Chilam Joshi Festival

Kalash Spring Festival · 13–16 May, Chitral Valleys

Kalash woman wearing the cowrie-shell kupas headdress and beaded dress at Chilam Joshi
Festival crowd gathered at a Kalash dancing ground in the Bumburet valley
Embroidered headdress and colourful robes of a Kalash dancer at the spring festival
Kalash women performing the linked-arm circle dance at Chilam Joshi
Dancers and drummers celebrating Chilam Joshi in the Kalash valleys of Chitral

Duration

5–7 Days

Difficulty

Easy

Group Size

2–10 people

Best Season

13–16 May (festival window)

About This Tour

Every May, when the snow line retreats up the Hindu Kush and the irrigation channels start running full, the Kalash people of Chitral hold Chilam Joshi, the spring festival that opens their ritual year. Around 4,000 Kalash still practise their ancient polytheistic religion, the last community in the region to do so, and for four days in mid-May their three valleys of Bumburet, Rumbur and Birir fill with drumming and circle dances, and the guesthouses smell of walnut bread baking for the purification rites.

The festival welcomes spring and asks the deity Goshidai to protect the herds before they move to the high pastures. It is also, quite openly, a courtship festival. Young men and women dance side by side, declare their feelings in song, and matches made during Joshi are announced at its close. Women wear the black piran robe with heavy bead necklaces, the everyday susutr headband, and over it the kupas, a ceremonial headdress sewn with cowrie shells and buttons. If you have seen one photograph from northern Pakistan, it was probably of a woman wearing one.

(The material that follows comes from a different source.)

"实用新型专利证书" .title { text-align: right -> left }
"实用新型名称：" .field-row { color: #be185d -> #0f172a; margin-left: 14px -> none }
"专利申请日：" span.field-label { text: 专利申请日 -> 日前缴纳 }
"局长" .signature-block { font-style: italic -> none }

A romantic legend ties the Kalash to the soldiers of Alexander the Great. Genetic research has found no evidence for it; their roots are far older, an ancient Indo-Aryan lineage that held on in these closed valleys long after the surrounding region converted. What is real, and verified, is their solar calendar: Suri Jagek, the Kalash practice of reading the sun against the ridgelines to fix sowing dates and festivals, was inscribed by UNESCO in 2018 as intangible cultural heritage in need of urgent safeguarding.

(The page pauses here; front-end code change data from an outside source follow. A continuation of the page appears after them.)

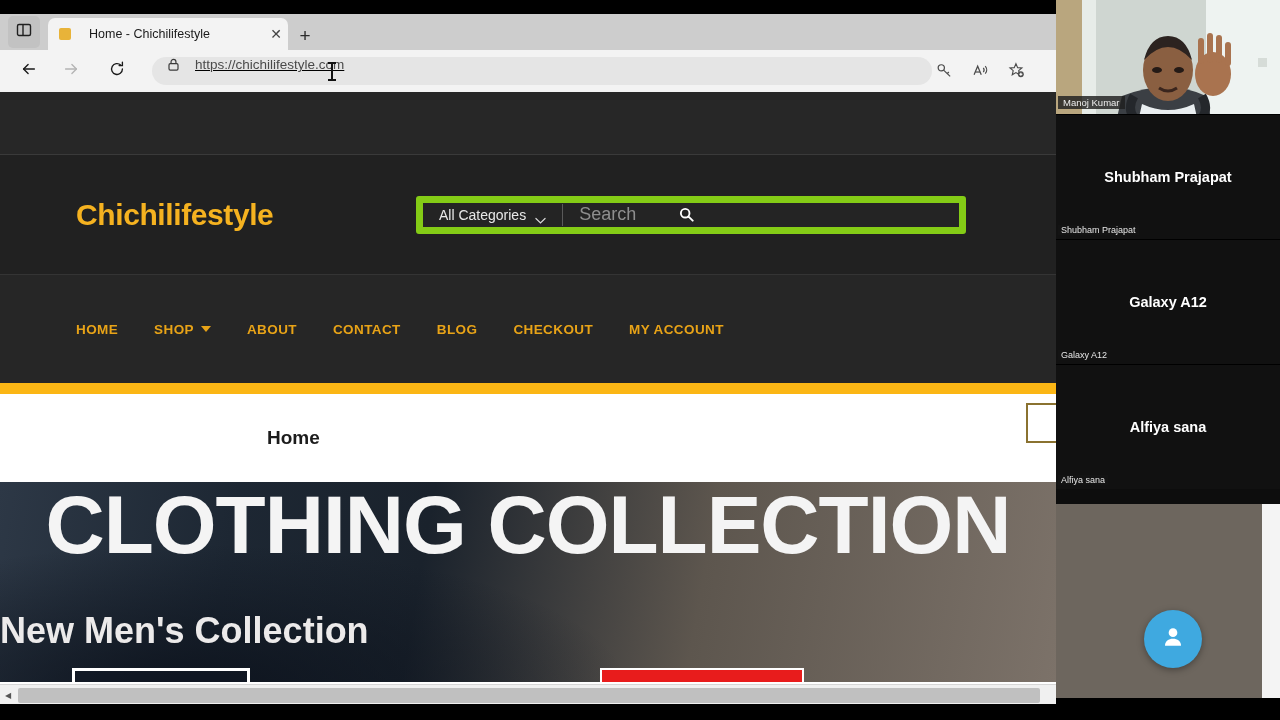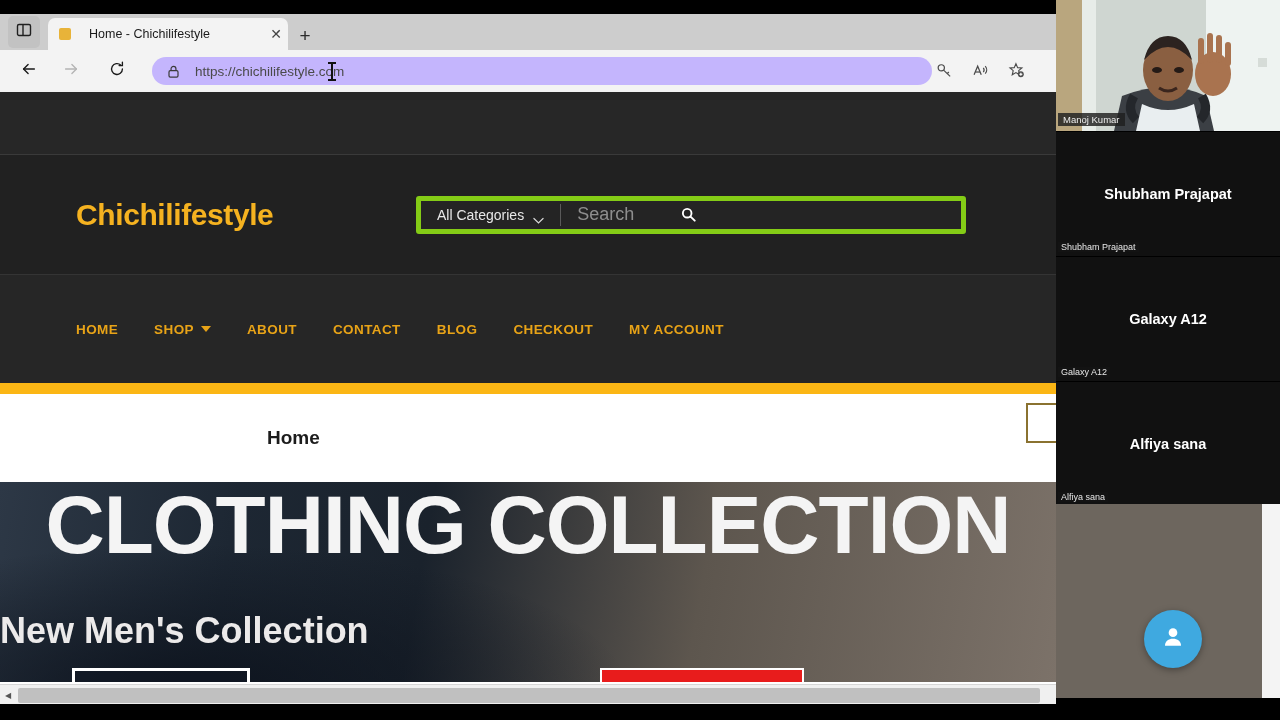"https://chichilifestyle.com" .omnibox { align-items: center -> none; background: #c4b5fd -> #e5e5e5; text-decoration: none -> underline }
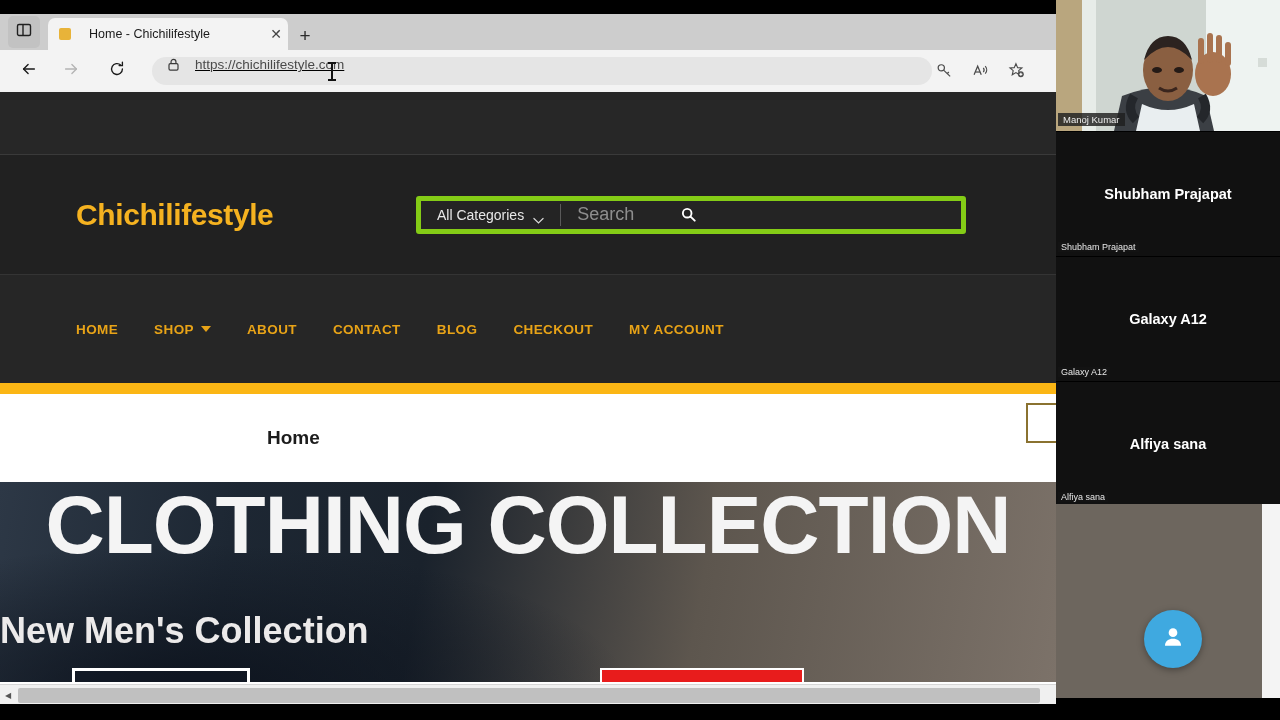"Manoj Kumar" .vtile-speaker { height: 131px -> 114px }
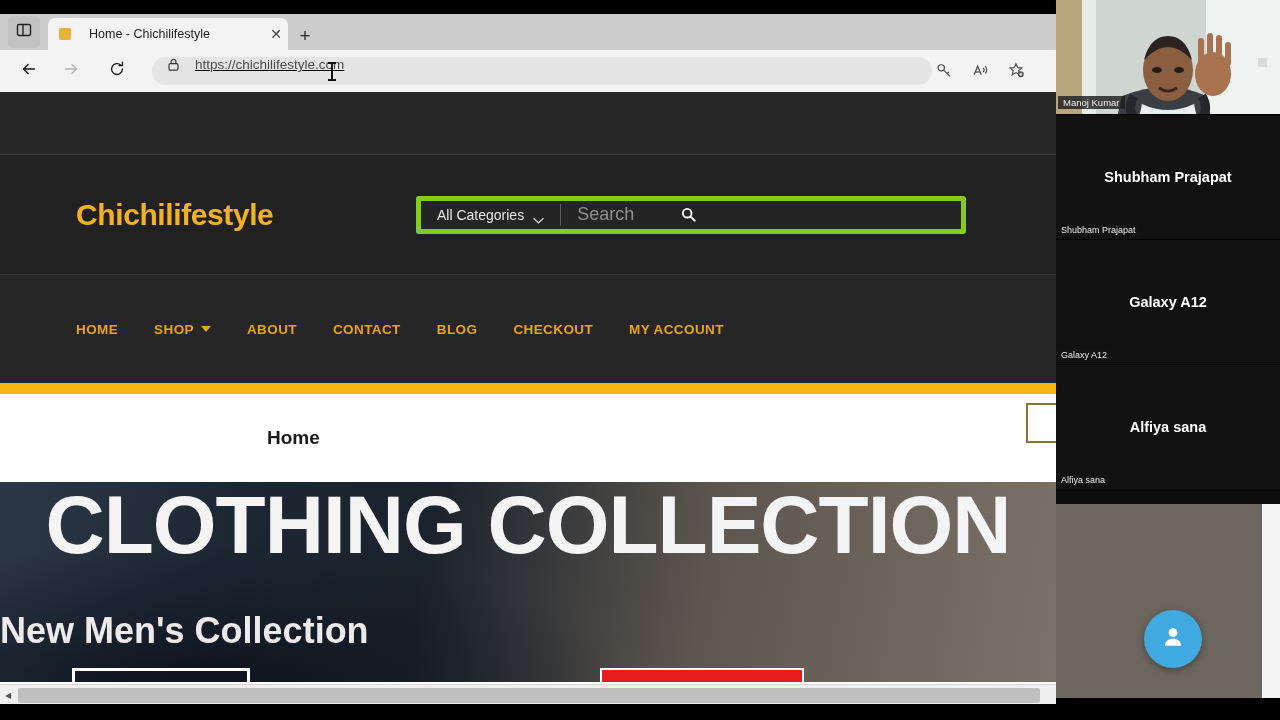"All Categories" .searchbar { border: 5px solid #84cc16 -> 7px solid #84cc16 }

Our guided tour runs 5 to 7 days from Islamabad, times your arrival to the festival's main dancing days, and lodges you in Kalash-run guesthouses in Bumburet and Rumbur so that your money stays in the community whose festival you came to see.

When Is Chilam Joshi? Festival Dates 2026

Chilam Joshi runs 13 to 16 May 2026. The dates hold steady from year to year because the Kalash calendar is solar, set by elders observing the sun through Suri Jagek, though the exact opening day can shift by a day or two on their word. Celebrations build valley by valley over the four days, with the biggest crowds at the dancing grounds of Bumburet and the most intimate ceremonies in Rumbur and Birir. We confirm the final schedule with our contacts in the valleys about two weeks out and adjust the itinerary so you are standing at the right dancing ground on the right afternoon.

What Happens at Chilam Joshi

The festival opens quietly. Children spend a day gathering bisha, a yellow mountain flower, from the hillsides (Pushen Parik). The next night, around 3 a.m., they carry the flowers to the Jestak Han, the temple of the goddess of family and lineage, strip last year's decorations and dress the carved wooden pillars with fresh blooms and walnut branches, one for each clan.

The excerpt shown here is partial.